TUESDAY TASTE: A second Trip and Funkadelic comeback

Posted By on Tue, Dec 23, 2014 at 11:15 AM

Even during the week of Christmas the entertainment biz is trying to find its way into your wallet with new music and DVD releases, and we're here to help you separate the good from the bad every Tuesday. 

Not much in the way of new music this week, with one notable exception. You got the funk? Funkadelic is releasing its first new music in 33 years on CD Tuesday (it came out digitally a couple weeks back), and First Ya Gotta Shake the Gate has all the usual suspects you want from a Parliament/Funkadelic release—George Clinton leading the charge, contributions from Sly Stone and a slew of bad mofos. Here's a tune called "Ain't That Funkin' Kind of Hard on You:"

Remarkably, there are two worthy indie flicks newly released this week that you should consider for some holiday viewing. 

The Trip to Italy is the follow-up to The Trip, in which British actors Steve Coogan and Rob Brydon play exaggerated versions of themselves, bouncing through travel hotspots, exploring fine cuisine and lodgings while delivering their best Michael Caine impressions (among others).
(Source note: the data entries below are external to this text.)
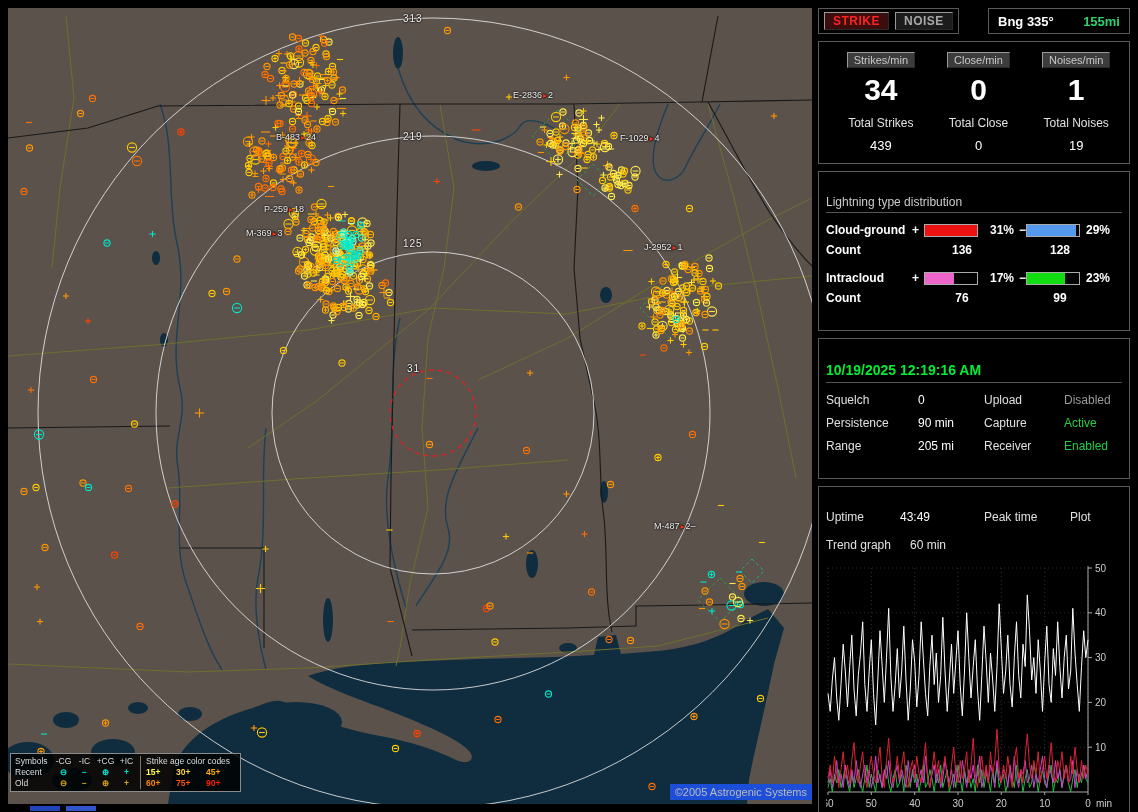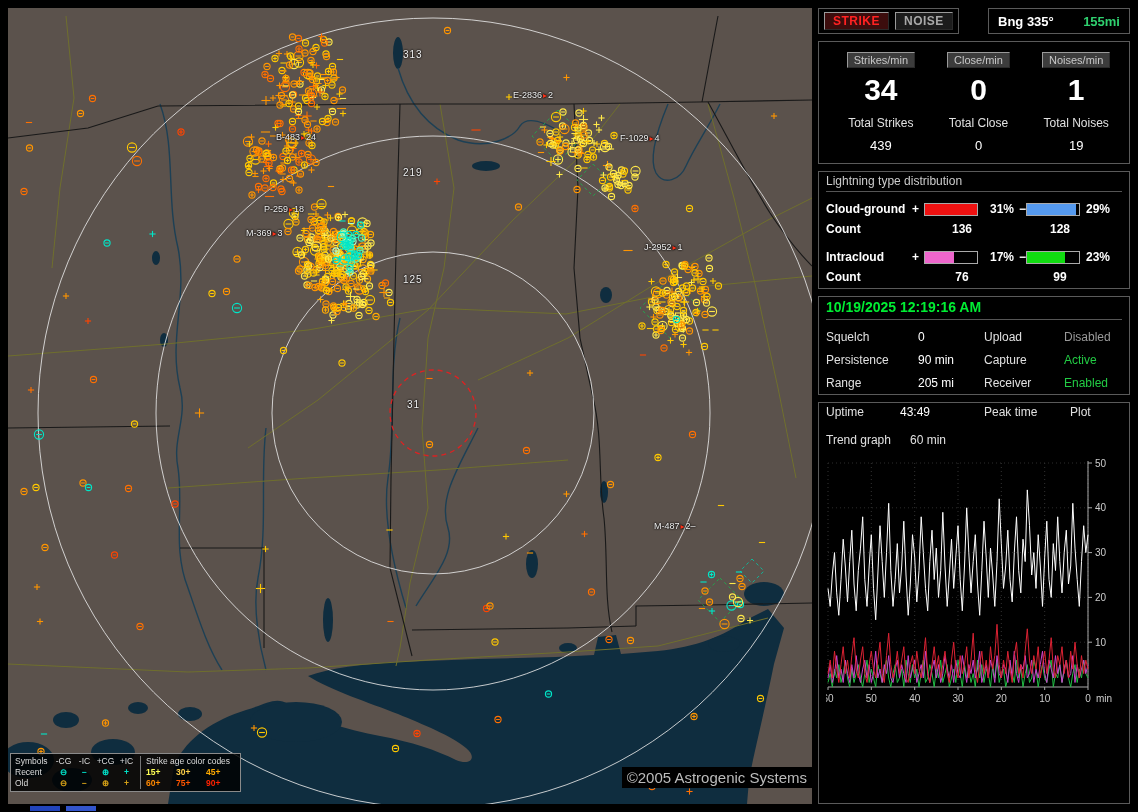"313" .ring-label { margin-top: 36px -> none }
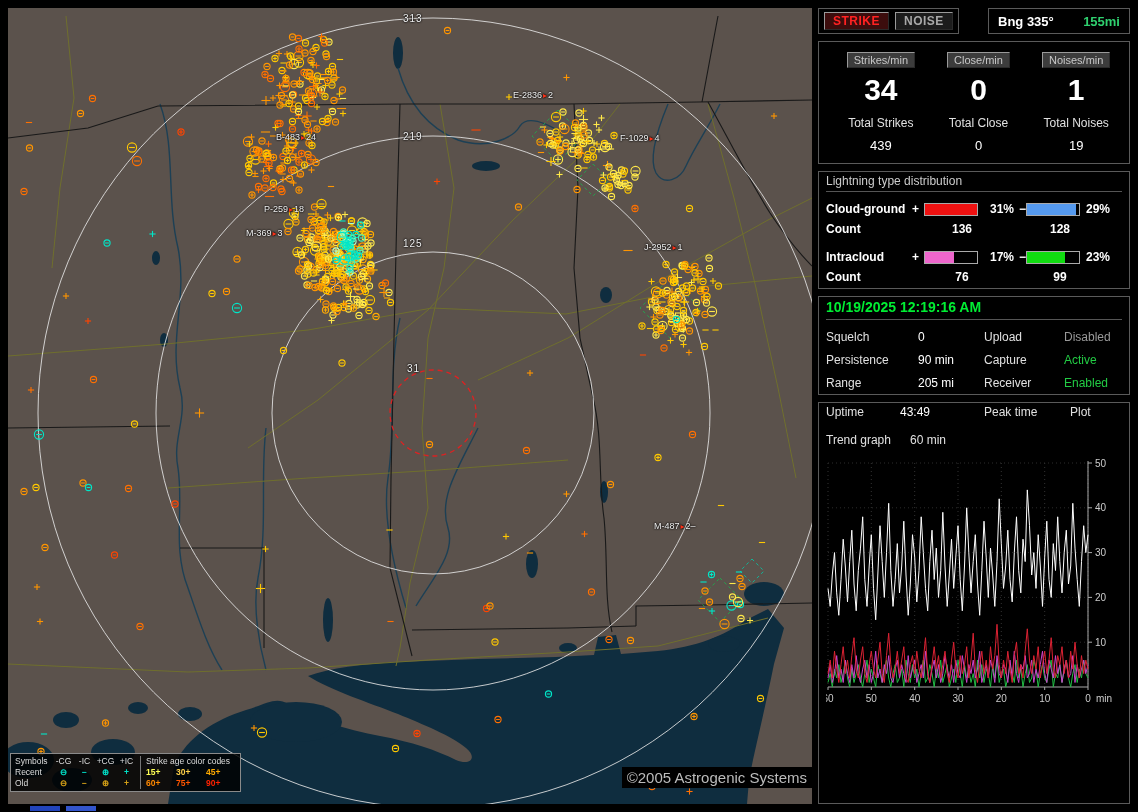"Lightning type distribution" .box { padding: 2px 7px -> 23px 7px }
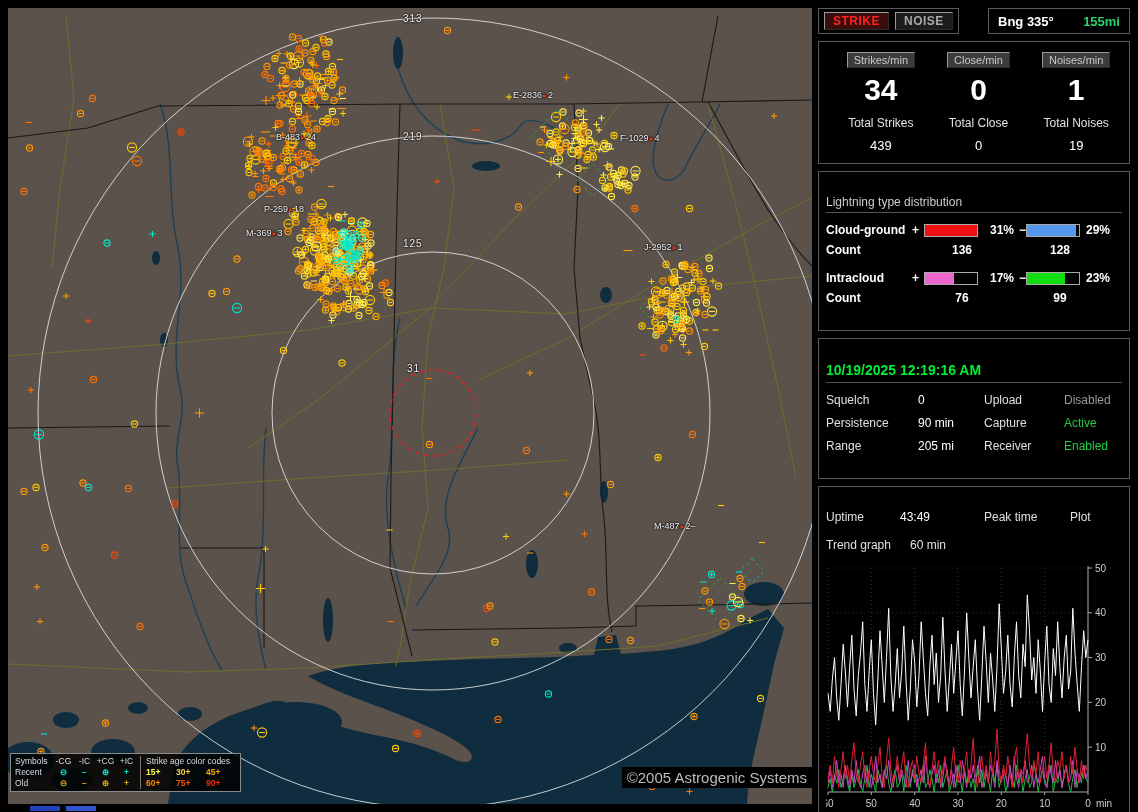"©2005 Astrogenic Systems" .credit { background: #000000 -> #1d4ed8; bottom: 16px -> 4px; font-size: 15px -> 11px }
The original took them through their native Britain, while the follow-up leads them to, yes, Italy for visits to Pompeii and Sicily. 
Pride stars some seriously great actors (Bill Nighy, Imelda Staunton, Paddy Considine) in a true story about a group of gay and lesbian activists who join forces with some rough-and-tumble striking miners in mid-80s England. Pride was nominated for a Best Motion Picture (Musical or Comedy) Golden Globe.